» **AIM OF THE TASK**:
Apart from the images, repeat the data below exactly as written.

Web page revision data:

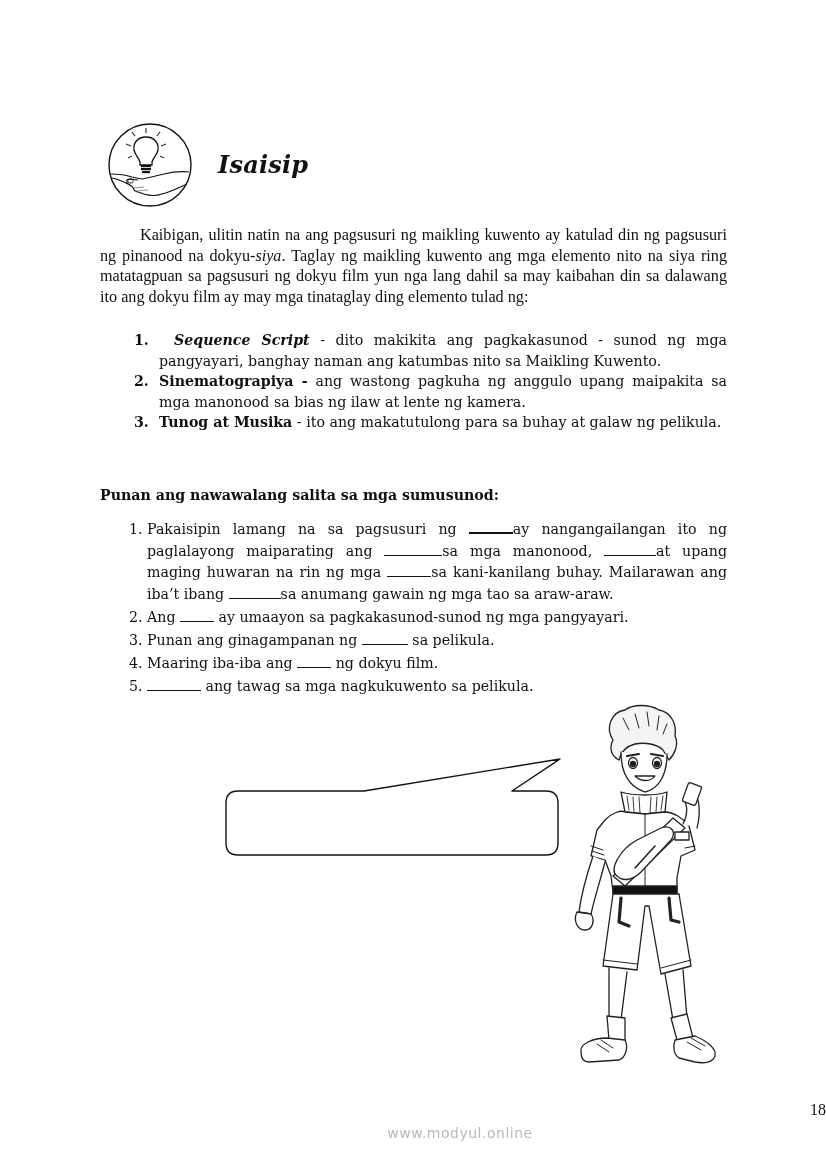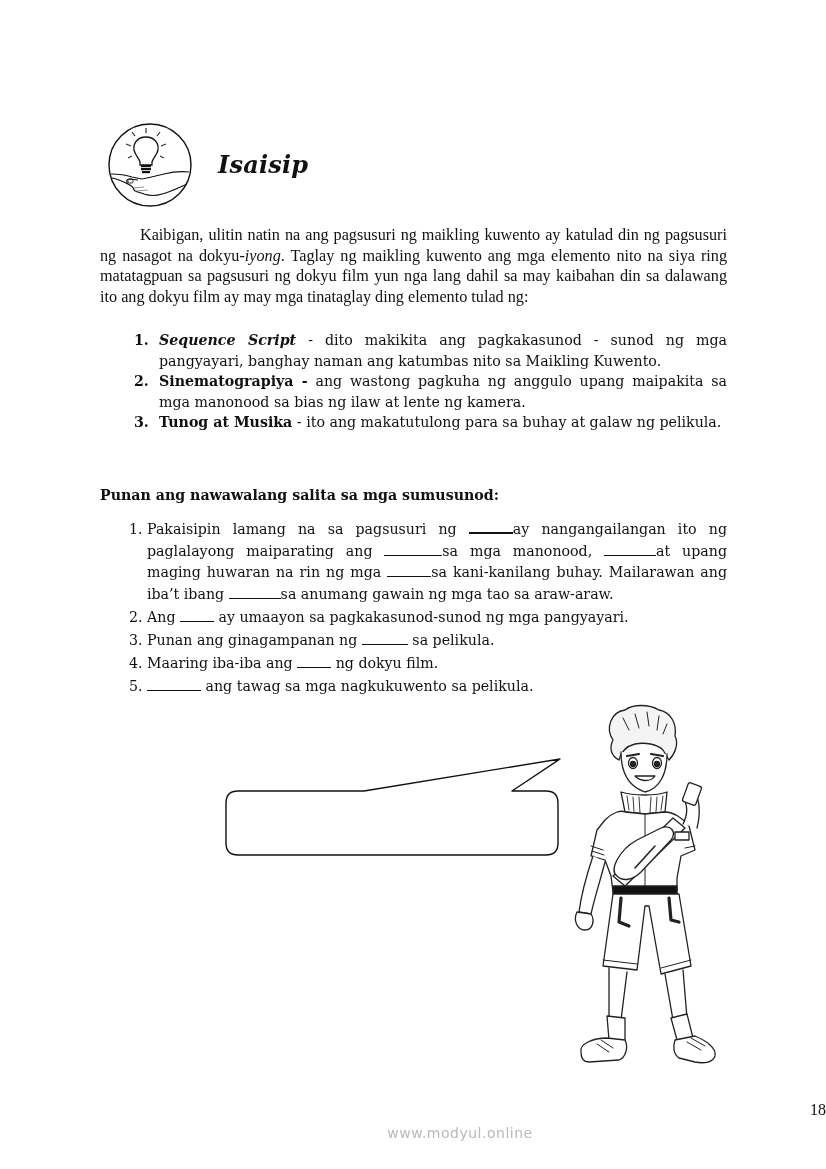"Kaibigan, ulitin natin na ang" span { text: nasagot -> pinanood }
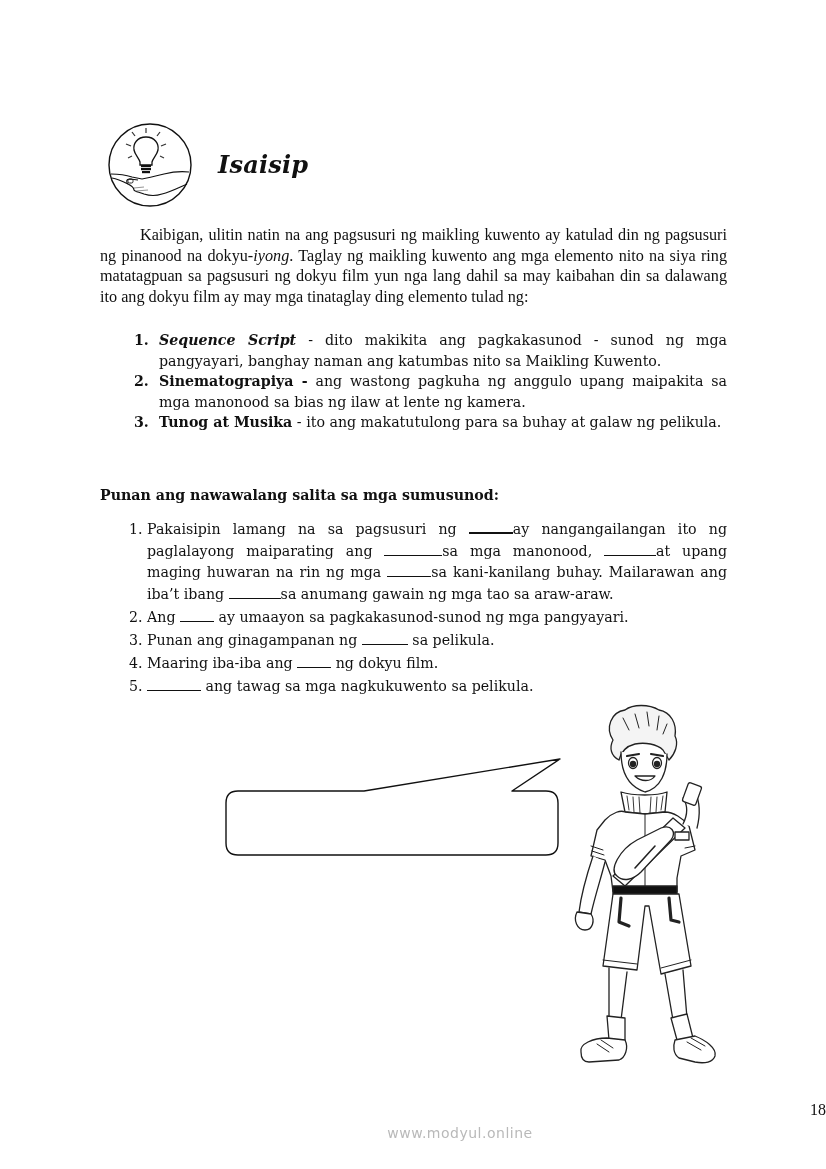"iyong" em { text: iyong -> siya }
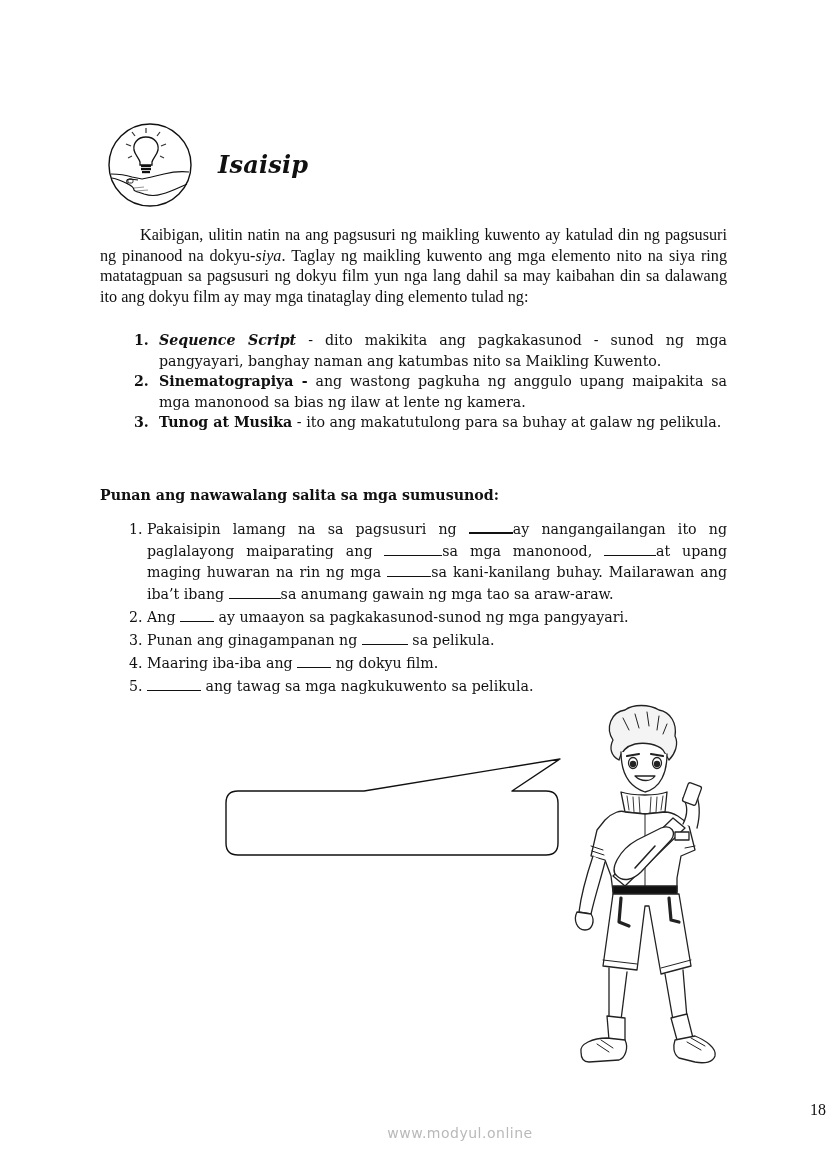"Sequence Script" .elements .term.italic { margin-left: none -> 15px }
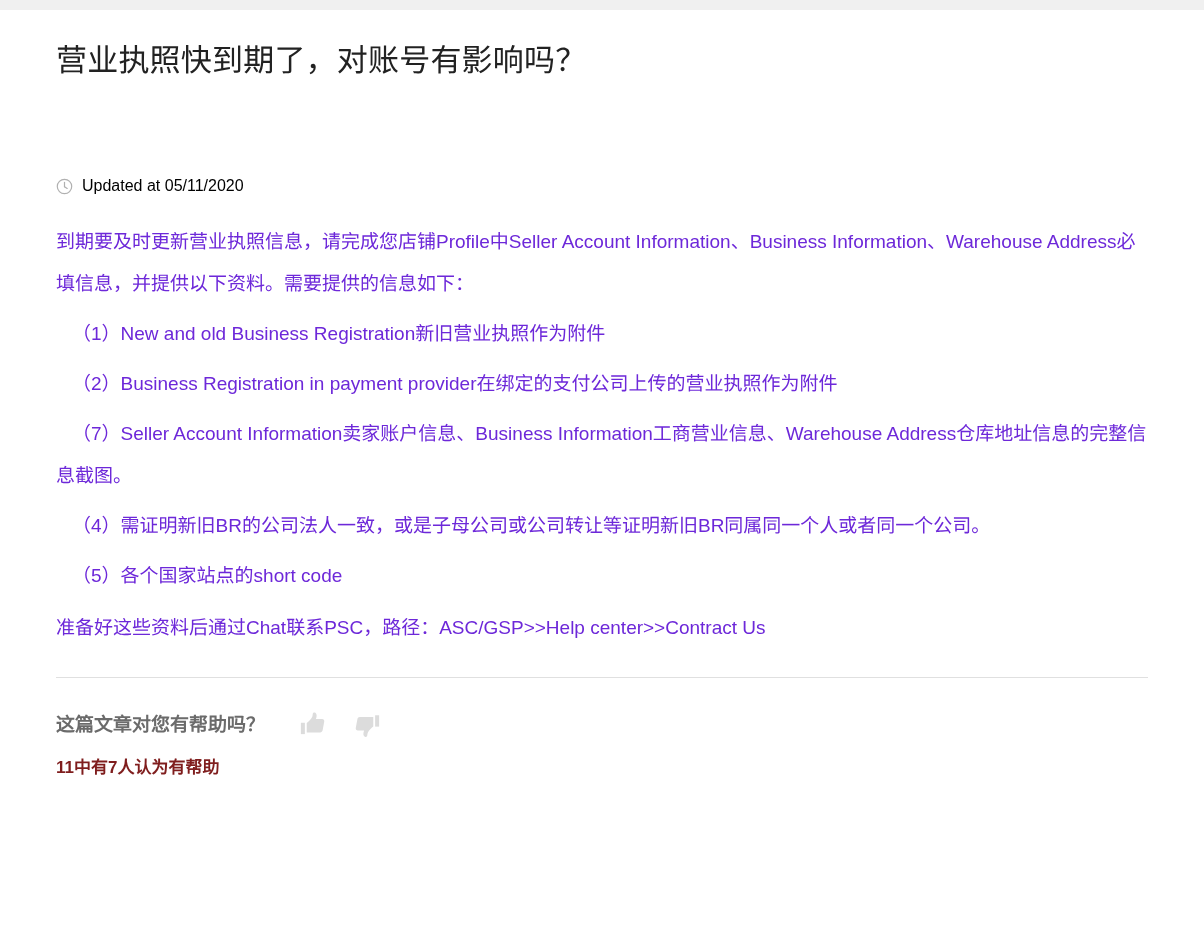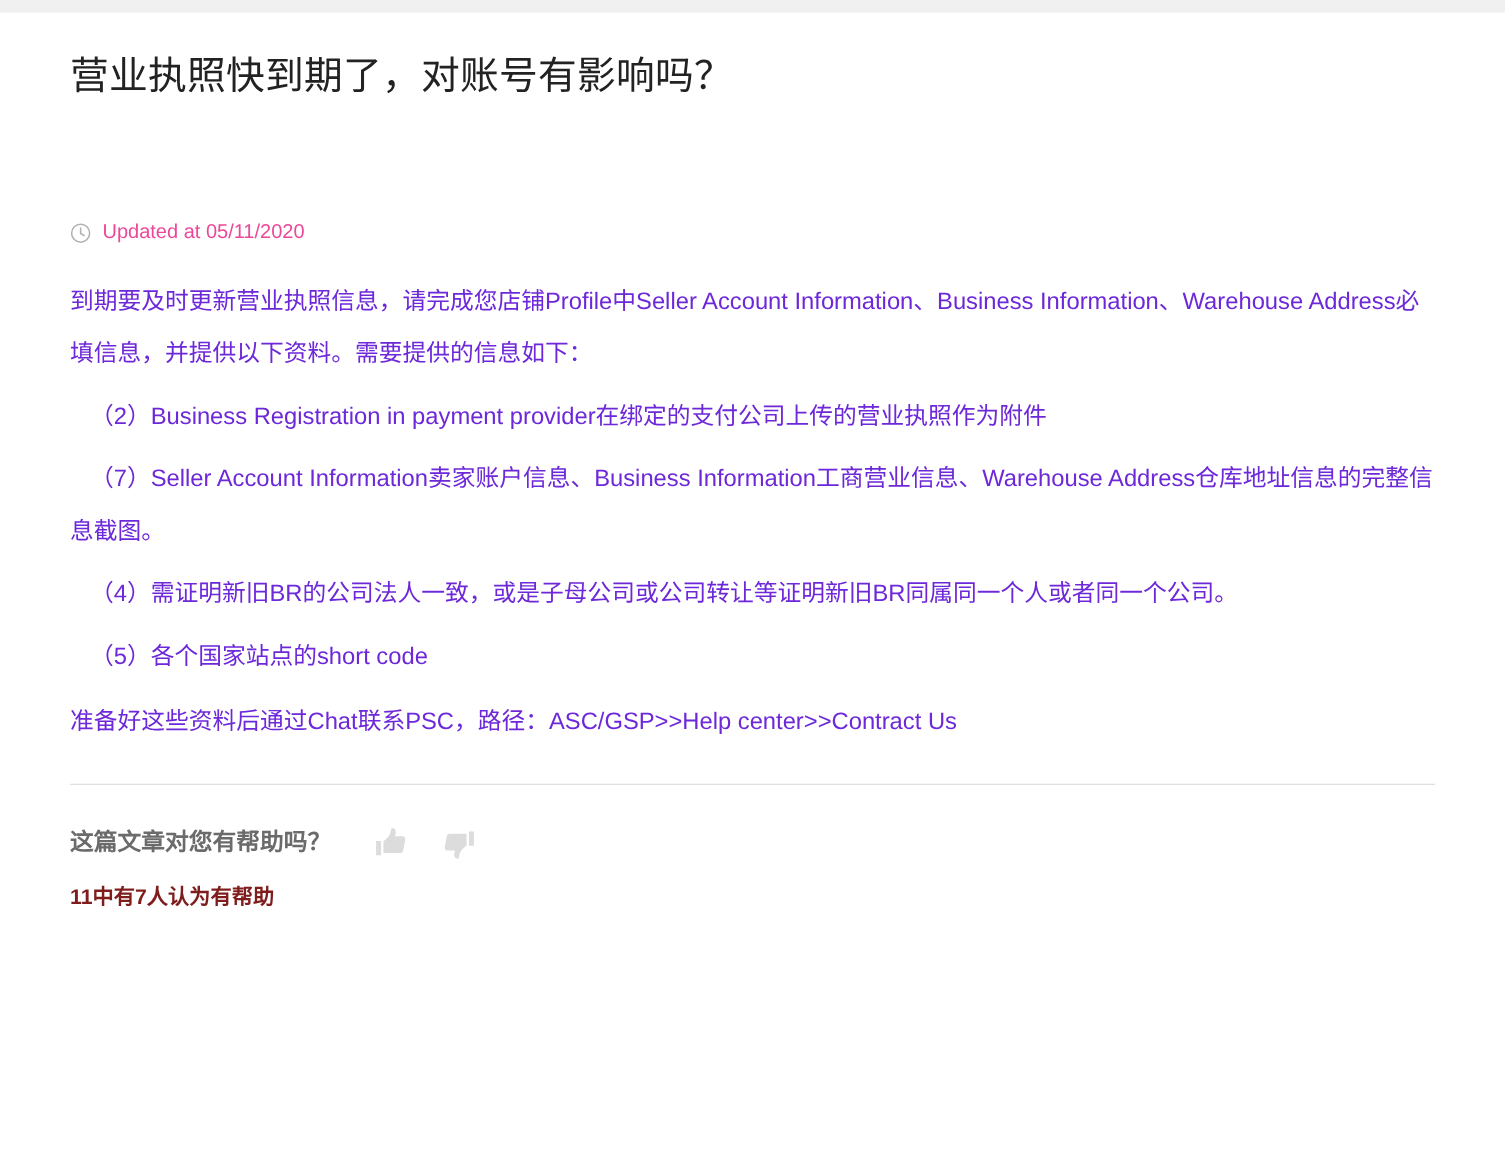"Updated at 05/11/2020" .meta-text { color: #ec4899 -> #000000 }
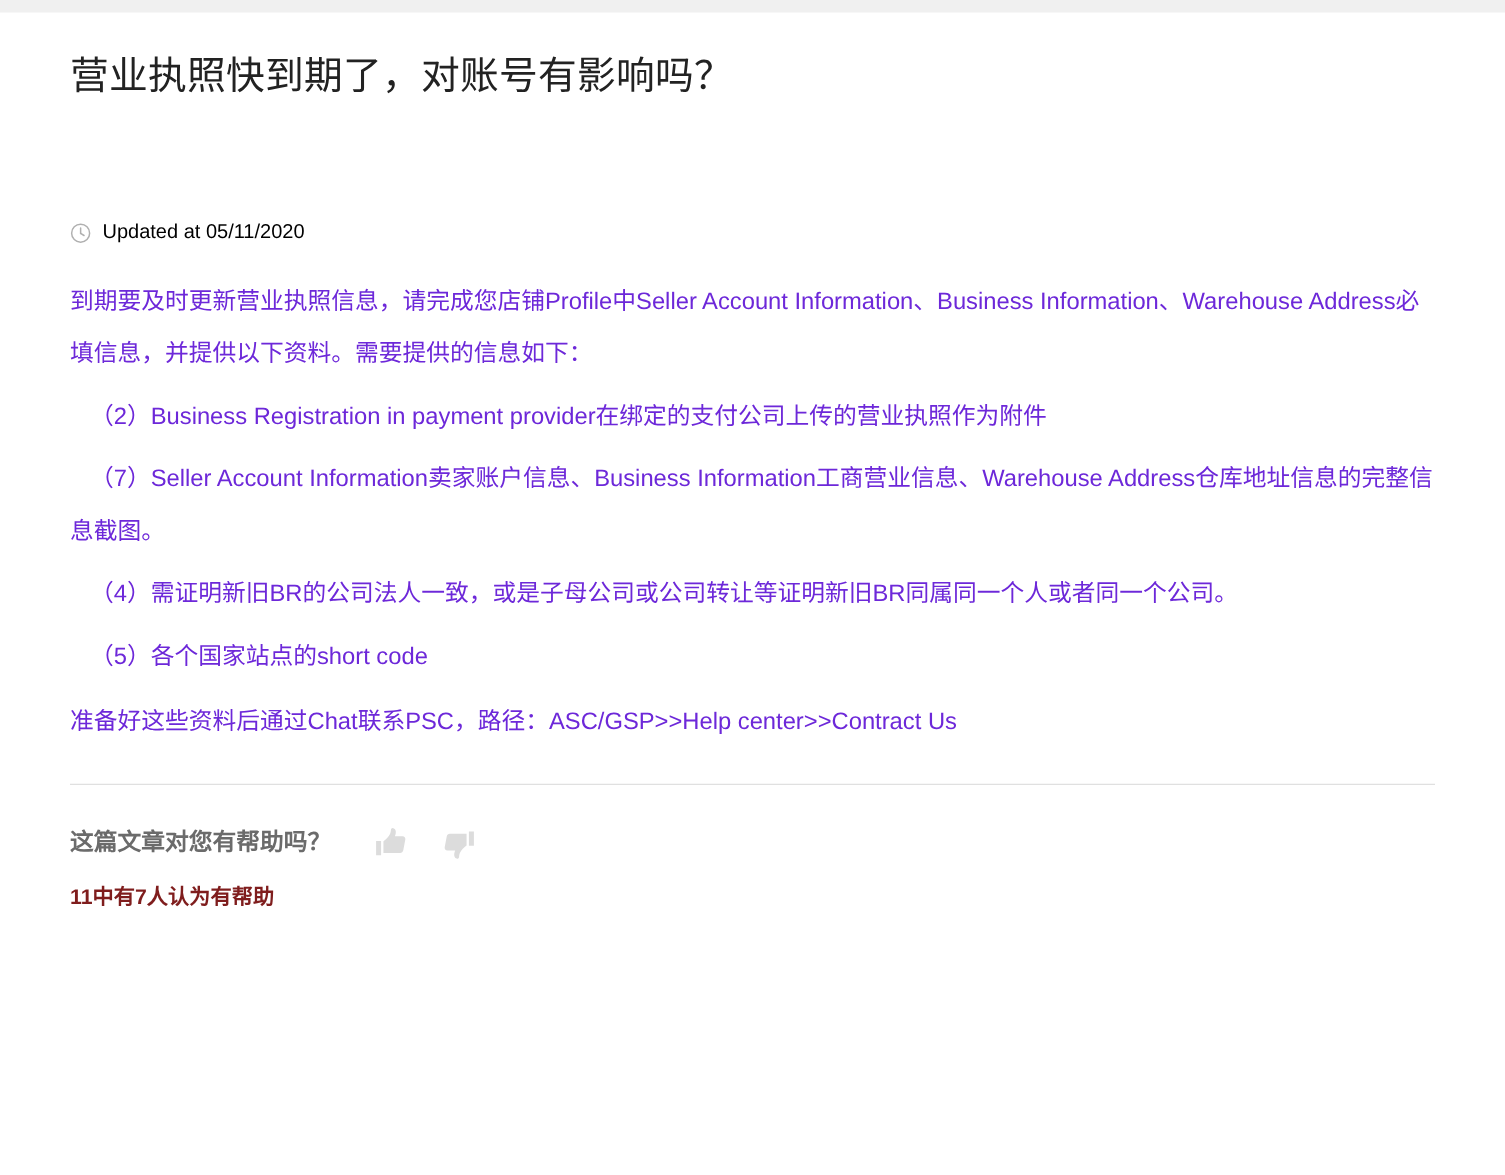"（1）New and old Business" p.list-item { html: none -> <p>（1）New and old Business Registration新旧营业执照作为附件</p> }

» **ANSWER SECTION**:
"Kaibigan, ulitin natin na ang" span { text: nasagot -> pinanood }
"iyong" em { text: iyong -> siya }
"Sequence Script" .elements .term.italic { margin-left: none -> 15px }
"Updated at 05/11/2020" .meta-text { color: #ec4899 -> #000000 }
"（1）New and old Business" p.list-item { html: none -> <p>（1）New and old Business Registration新旧营业执照作为附件</p> }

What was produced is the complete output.